YOUR ASSIGNMENT — Go through the listing below and list every line with "number".

INFORMATION SUPPLIED —
== Segment start ==
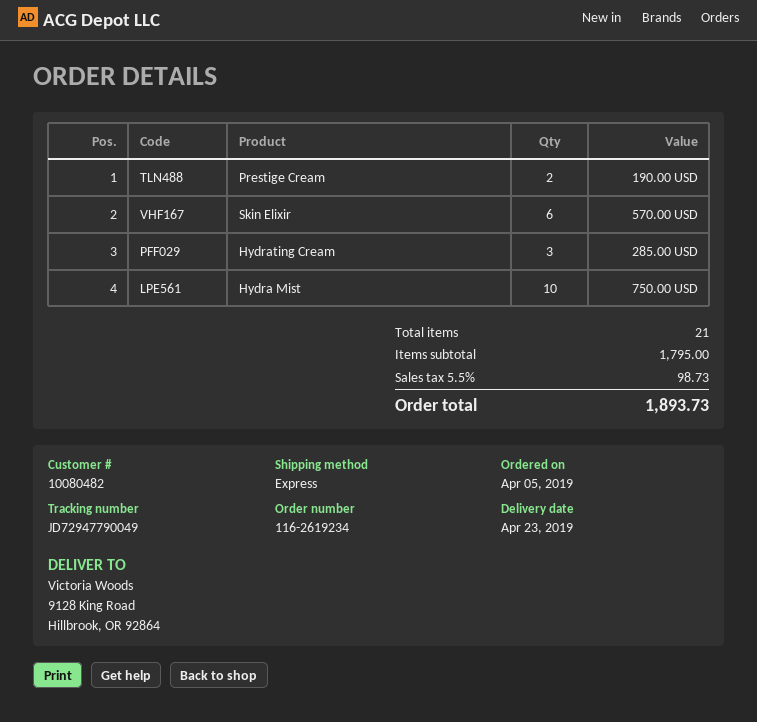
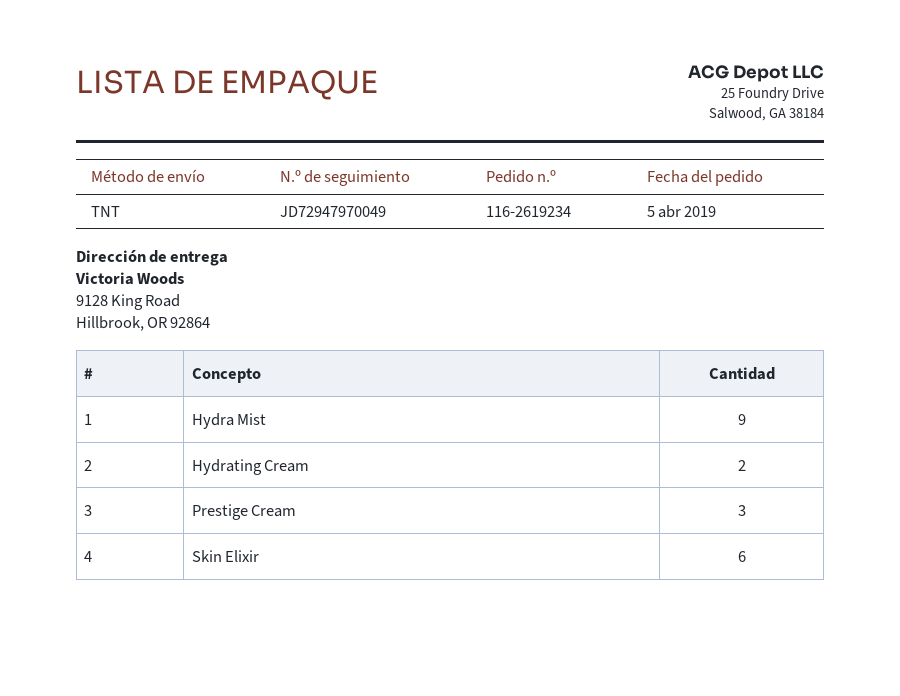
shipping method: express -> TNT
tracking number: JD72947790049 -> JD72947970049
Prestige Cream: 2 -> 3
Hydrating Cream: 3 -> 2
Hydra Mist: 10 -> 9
== Segment end ==
== Segment start ==
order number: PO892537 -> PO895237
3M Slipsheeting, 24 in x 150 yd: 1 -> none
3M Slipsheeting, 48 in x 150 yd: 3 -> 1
== Segment end ==
== Segment start ==
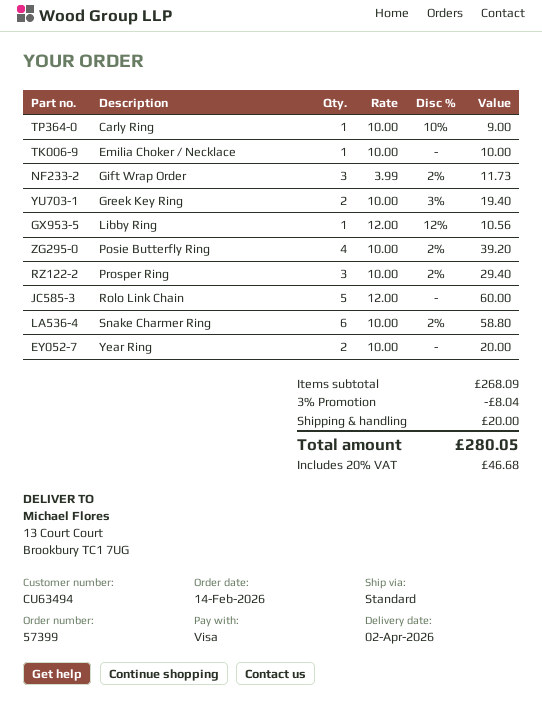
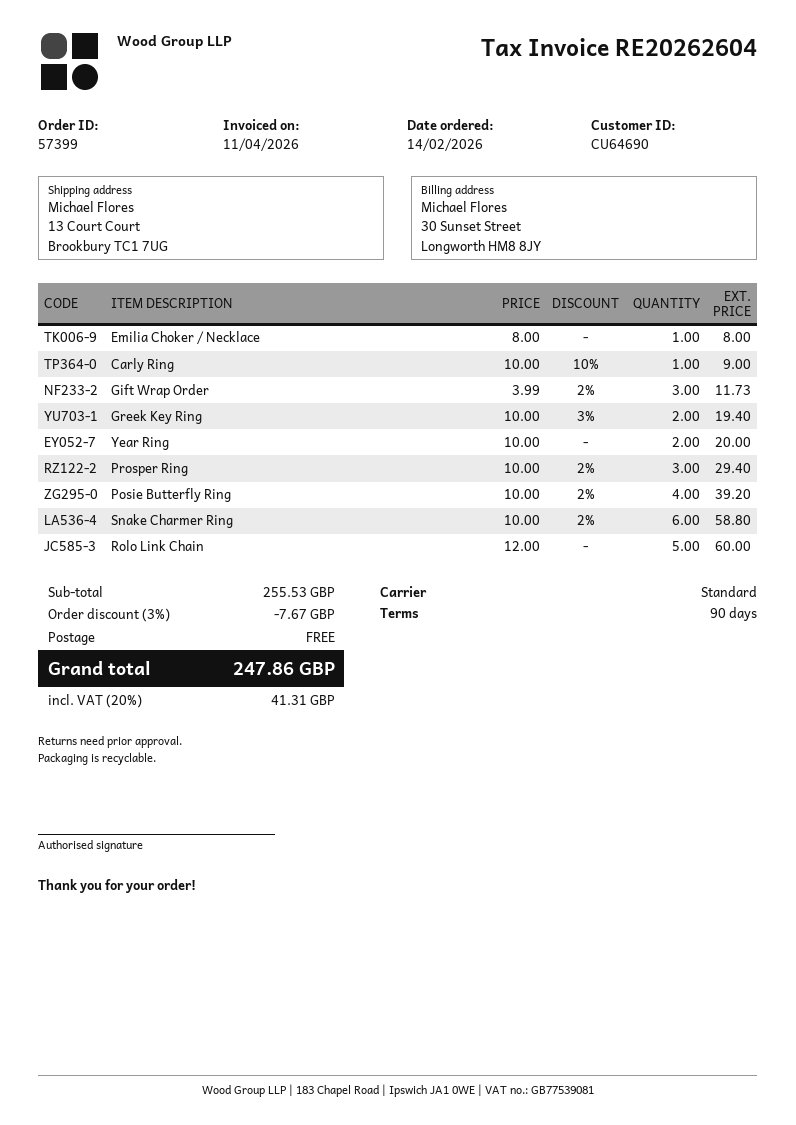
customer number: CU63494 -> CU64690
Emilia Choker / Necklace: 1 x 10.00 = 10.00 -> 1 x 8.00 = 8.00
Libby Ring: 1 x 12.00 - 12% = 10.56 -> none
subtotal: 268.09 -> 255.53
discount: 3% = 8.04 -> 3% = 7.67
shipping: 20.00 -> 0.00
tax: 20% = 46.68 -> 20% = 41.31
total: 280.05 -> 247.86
== Segment end ==
YOUR SOLUTION —
tracking number: JD72947790049 -> JD72947970049
order number: PO892537 -> PO895237
customer number: CU63494 -> CU64690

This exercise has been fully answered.